Brasil vive um clima de pré-nazismo enquanto a oposição emudece, por Juan Arias

O silêncio dos que deveriam defender a democracia pode acabar deixando o caminho aberto aos autoritários, que se sentem ainda mais fortes diante de tais silêncios

do El Pais 

Brasil vive um clima de pré-nazismo enquanto a oposição emudece

por Juan Arias

O Brasil está vivendo, segundo analistas nacionais e internacionais, um clima político de pré-nazismo, enquanto a oposição progressista e democrática brasileira parece muda. Somente nos últimos 30 dias, de acordo com reportagem do jornal O Globo, o presidente Jair Bolsonaro proferiu 58 insultos dirigidos a 55 alvos diferentes da sociedade, dos políticos e partidos, das instituições, da imprensa e da cultura.

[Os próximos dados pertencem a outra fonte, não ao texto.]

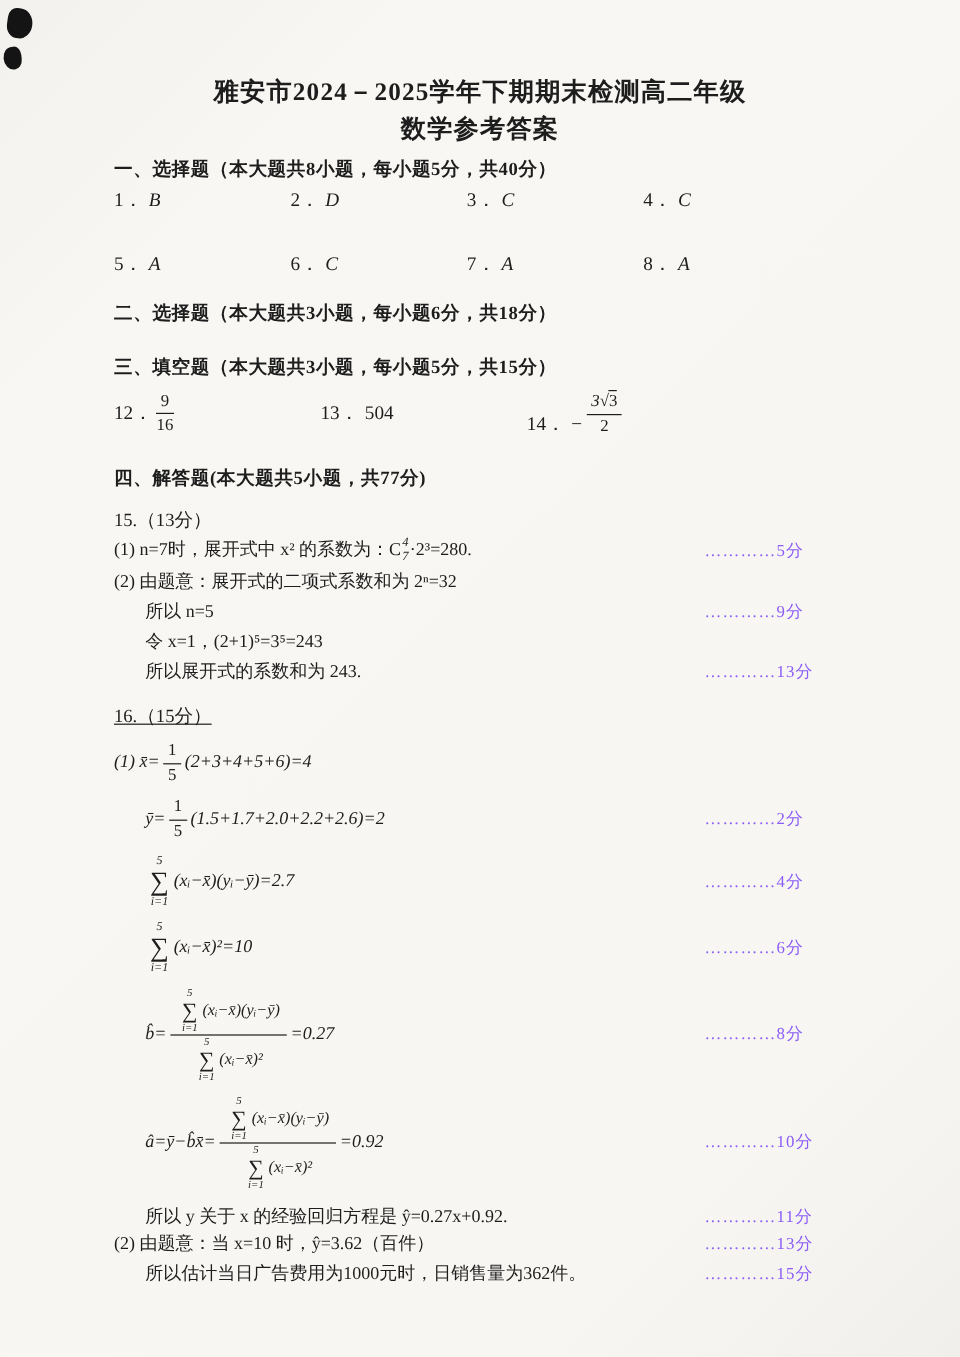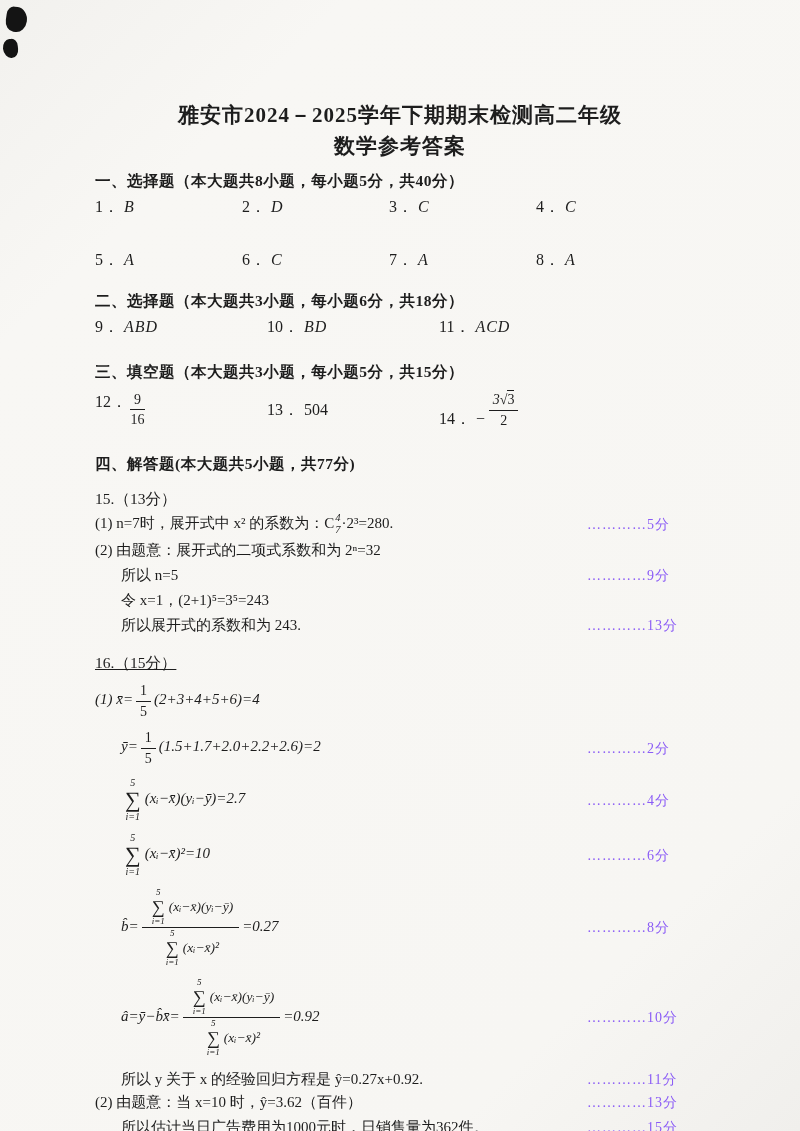--- a/index.html
+++ b/index.html
@@ -15,7 +15,7 @@
   .artifact-1 { left:6px; top:7px; width:21px; height:25px; border-radius:35% 55% 50% 45%; transform:rotate(8deg); }
   .artifact-2 { left:3px; top:39px; width:15px; height:19px; border-radius:55% 45% 50% 60%; transform:rotate(-6deg); }
 
-  .titles { padding-top:100px; text-align:center; font-weight:bold; font-size:21px; line-height:31px; letter-spacing:1px; }
+  .titles { padding-top:61px; text-align:center; font-weight:bold; font-size:21px; line-height:31px; letter-spacing:1px; }
 
   .content { margin:8px 40px 0 95px; font-size:15px; line-height:21px; }
 

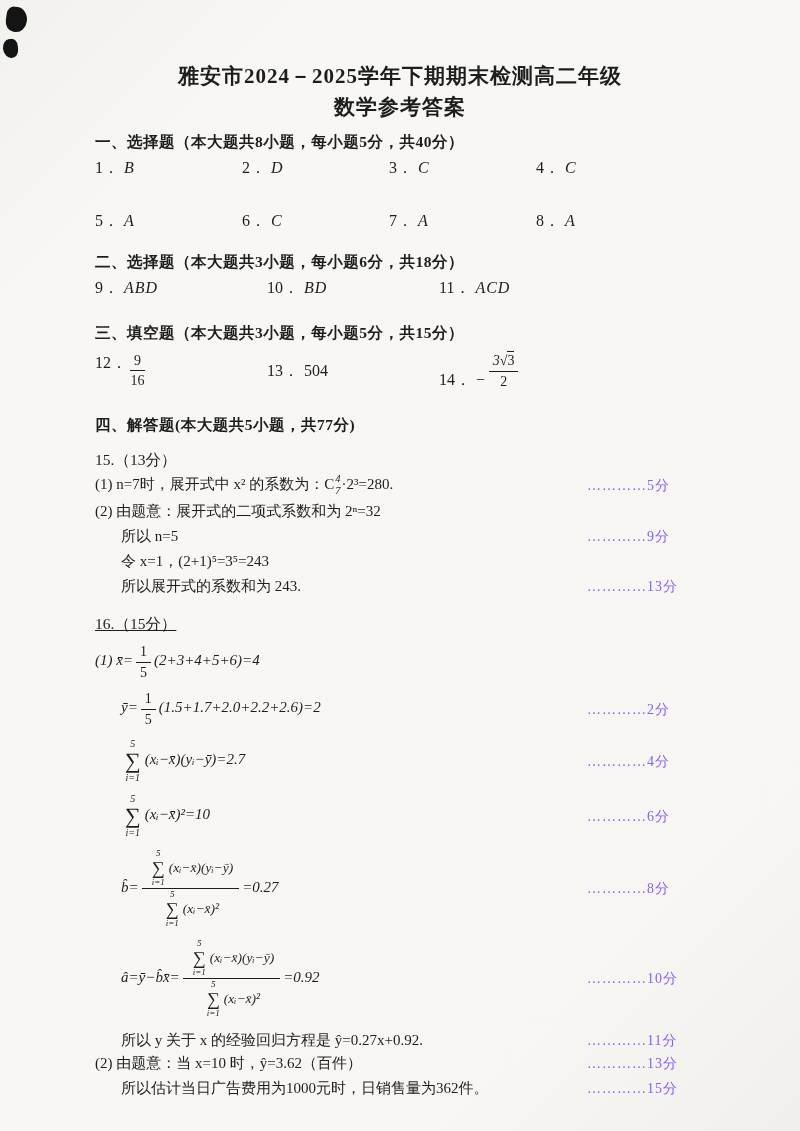--- a/index.html
+++ b/index.html
@@ -94,11 +94,6 @@
 
   <div class="sec2">
     <div class="sec-heading">二、选择题（本大题共3小题，每小题6分，共18分）</div>
-    <div class="ans-grid3 mt-rows">
-      <span class="ans-cell"><span class="no">9．</span><span class="mi">ABD</span></span>
-      <span class="ans-cell"><span class="no">10．</span><span class="mi">BD</span></span>
-      <span class="ans-cell"><span class="no">11．</span><span class="mi">ACD</span></span>
-    </div>
   </div>
 
   <div class="sec3">

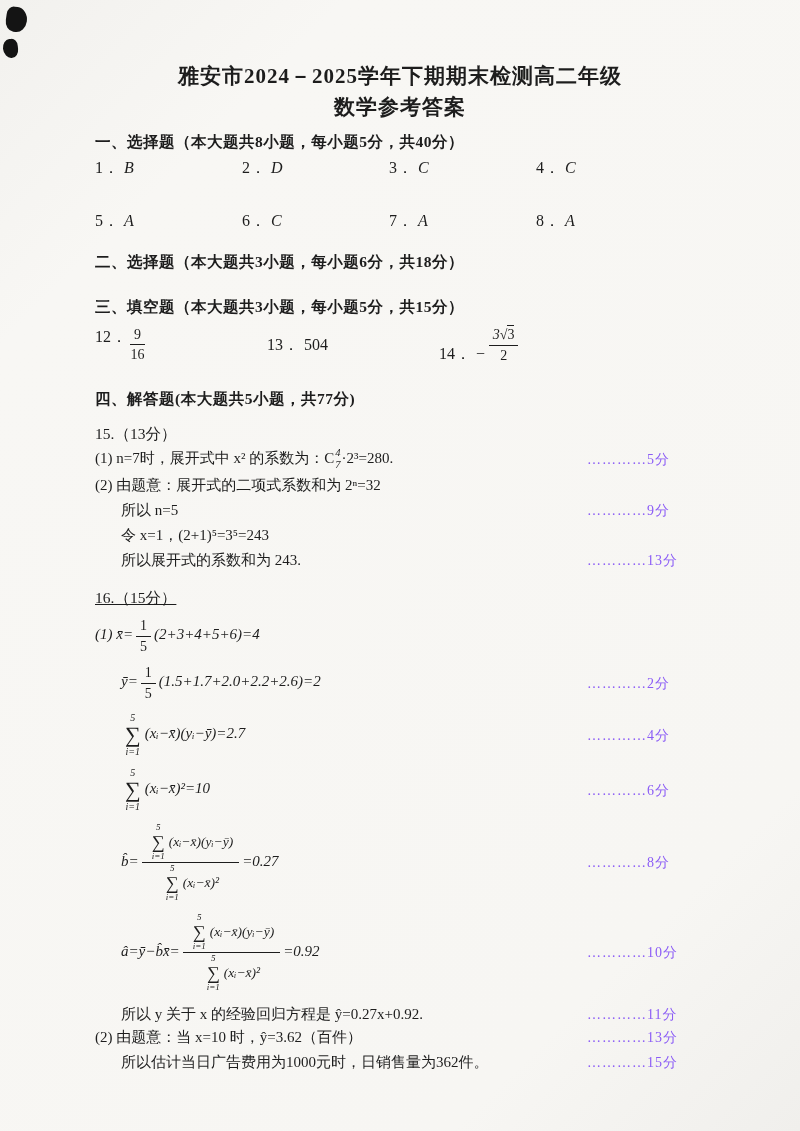--- a/index.html
+++ b/index.html
@@ -33,7 +33,7 @@
   .sec4 { margin-top:24px; }
 
   .blank-row { display:flex; align-items:center; margin-top:8px; min-height:38px; font-size:16px; }
-  .blank-cell-1 { width:172px; display:inline-flex; }
+  .blank-cell-1 { width:172px; display:inline-flex; align-items:center; }
   .blank-cell-2 { width:172px; display:inline-flex; }
   .blank-cell-3 { display:inline-flex; align-items:flex-end;font-family:Liberation Serif, serif; }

E à oposição ensimesmada, que pensa que o melhor é deixar que o presidente extremista se desgaste por si mesmo, ele acaba de lhes responder que “quem manda no Brasil” é ele e, mais do que se desfazer, cresce cada dia mais e nem os militares parecem capazes de parar seus desacatos às instituições.

Há quem acredite que o Brasil vive um clima de pré-fascismo, mas os historiadores dos movimentos autoritários preferem analisá-lo à luz do nazismo de Hitler. Lembram que o fascismo se apresentou no começo como um movimento para modernizar uma Itália empobrecida e fechada ao mundo. De modo que uma figura como Marinetti, autor do movimento futurista, acabou se transformando em um fervoroso seguidor de Mussolini que terminou por arrastar seu país à guerra.

nazismo foi outra coisa. Foi um movimento de purga para tornar a Alemanha uma raça pura. Assim sobraram todos os diferentes, estrangeiros e indesejados, começando pelos judeus e os portadores de defeitos físicos que prejudicavam a raça. De modo que o nazismo se associa ao lúgubre vocábulo “deportação”, que evoca os trens do horror de homens, mulheres e crianças amontoados como animais a caminho dos campos de extermínio.

Talvez a lúgubre recordação de minha visita em junho de 1979 ao campo de concentração de Auschwitz com o papa João Paulo II tenha me feito ler com terror a palavra “deportação” usada em um decreto do ministro da Justiça de Bolsonaro, o ex-juiz Sérgio Moro, em que ele defenda que sejam “deportados” do Brasil os estrangeiros considerados perigosos.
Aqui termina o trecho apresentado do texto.